Reddy allays sub-prime crisis fears in India
RBI Governor YV Reddy rules out the US sub-prime kind of a 'stress' on the financial system in India, reports BS Srinivasalu Reddy.business Updated: Nov 28, 2007 22:38 IST
Reserve Bank of India Governor, YV Reddy, on Tuesday ruled out the US sub-prime kind of a 'stress' on the financial system in India, despite reports of accelerated growth of non-performing assets (NPAs) in some credit streams of some banks.
The sub-prime crisis led to commercial and mortgage banks saddled with huge NPAs in the US, threatening their existence in some cases.
In an impromptu response to the concerns flagged by some economists, including former deputy governor of RBI, SS Tarapore, recently, Reddy said: "Though there are reports of accelerated emergence of NPAs with regard to consumer credit, housing and real estate in a few banks, our preliminary assessment, on the basis of information provided, is that these do not have systemic implications either in terms of solvency or liquidity."
"Our banks with overseas presence have confirmed that they have insignificant exposure to the US sub-prime mortgage market," Reddy added.
Speaking at a risk management seminar organised by Dun & Bradstreet on October 16, Tarapore had cautioned that Indian banks were estimated to face Rs 41,200 crore of bad loans consisting of personal loans from banks, non-banking finance companies (NBFCs) and amounts borrowed on credit cards.
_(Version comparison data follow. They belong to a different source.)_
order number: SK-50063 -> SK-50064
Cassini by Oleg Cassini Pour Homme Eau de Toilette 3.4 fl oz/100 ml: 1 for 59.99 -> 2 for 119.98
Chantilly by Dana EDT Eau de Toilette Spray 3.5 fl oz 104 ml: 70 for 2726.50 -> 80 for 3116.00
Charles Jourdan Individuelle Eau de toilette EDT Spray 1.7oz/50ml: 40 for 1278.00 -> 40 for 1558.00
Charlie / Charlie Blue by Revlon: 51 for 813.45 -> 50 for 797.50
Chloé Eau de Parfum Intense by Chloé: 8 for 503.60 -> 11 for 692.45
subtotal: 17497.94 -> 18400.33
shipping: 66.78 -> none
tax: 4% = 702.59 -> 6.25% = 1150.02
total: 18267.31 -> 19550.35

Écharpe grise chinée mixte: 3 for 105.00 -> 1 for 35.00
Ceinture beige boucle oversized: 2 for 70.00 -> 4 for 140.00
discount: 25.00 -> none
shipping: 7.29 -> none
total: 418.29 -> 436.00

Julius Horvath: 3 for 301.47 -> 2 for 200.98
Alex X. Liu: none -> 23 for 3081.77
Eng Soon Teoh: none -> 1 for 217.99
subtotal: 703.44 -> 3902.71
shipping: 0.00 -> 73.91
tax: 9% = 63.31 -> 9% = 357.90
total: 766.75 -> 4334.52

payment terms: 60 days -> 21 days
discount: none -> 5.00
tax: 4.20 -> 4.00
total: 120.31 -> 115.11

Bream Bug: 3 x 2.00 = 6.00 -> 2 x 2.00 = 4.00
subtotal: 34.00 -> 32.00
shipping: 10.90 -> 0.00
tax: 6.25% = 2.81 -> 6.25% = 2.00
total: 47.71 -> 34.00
This follows over four years of frenzied lending by banks.
This estimate does not include other sectors, which are risk-prone like three wheeler, auto and housing loans, Tarapore, who was also the chairman of the Committee on Fuller Capital Account Convertibility, added.
The RBI governor cited the RBI's pre-emptive monetary policy actions addressing evolving monetary, credit and inflation environment as one of the main reasons for escaping such crisis.
Others include prudential measures on lending to sensitive areas such as capital market, housing, real estate etc; still lending to sensitive sectors are low; supervisory action on off-balance sheet exposures; and regulatory focus on liquidity.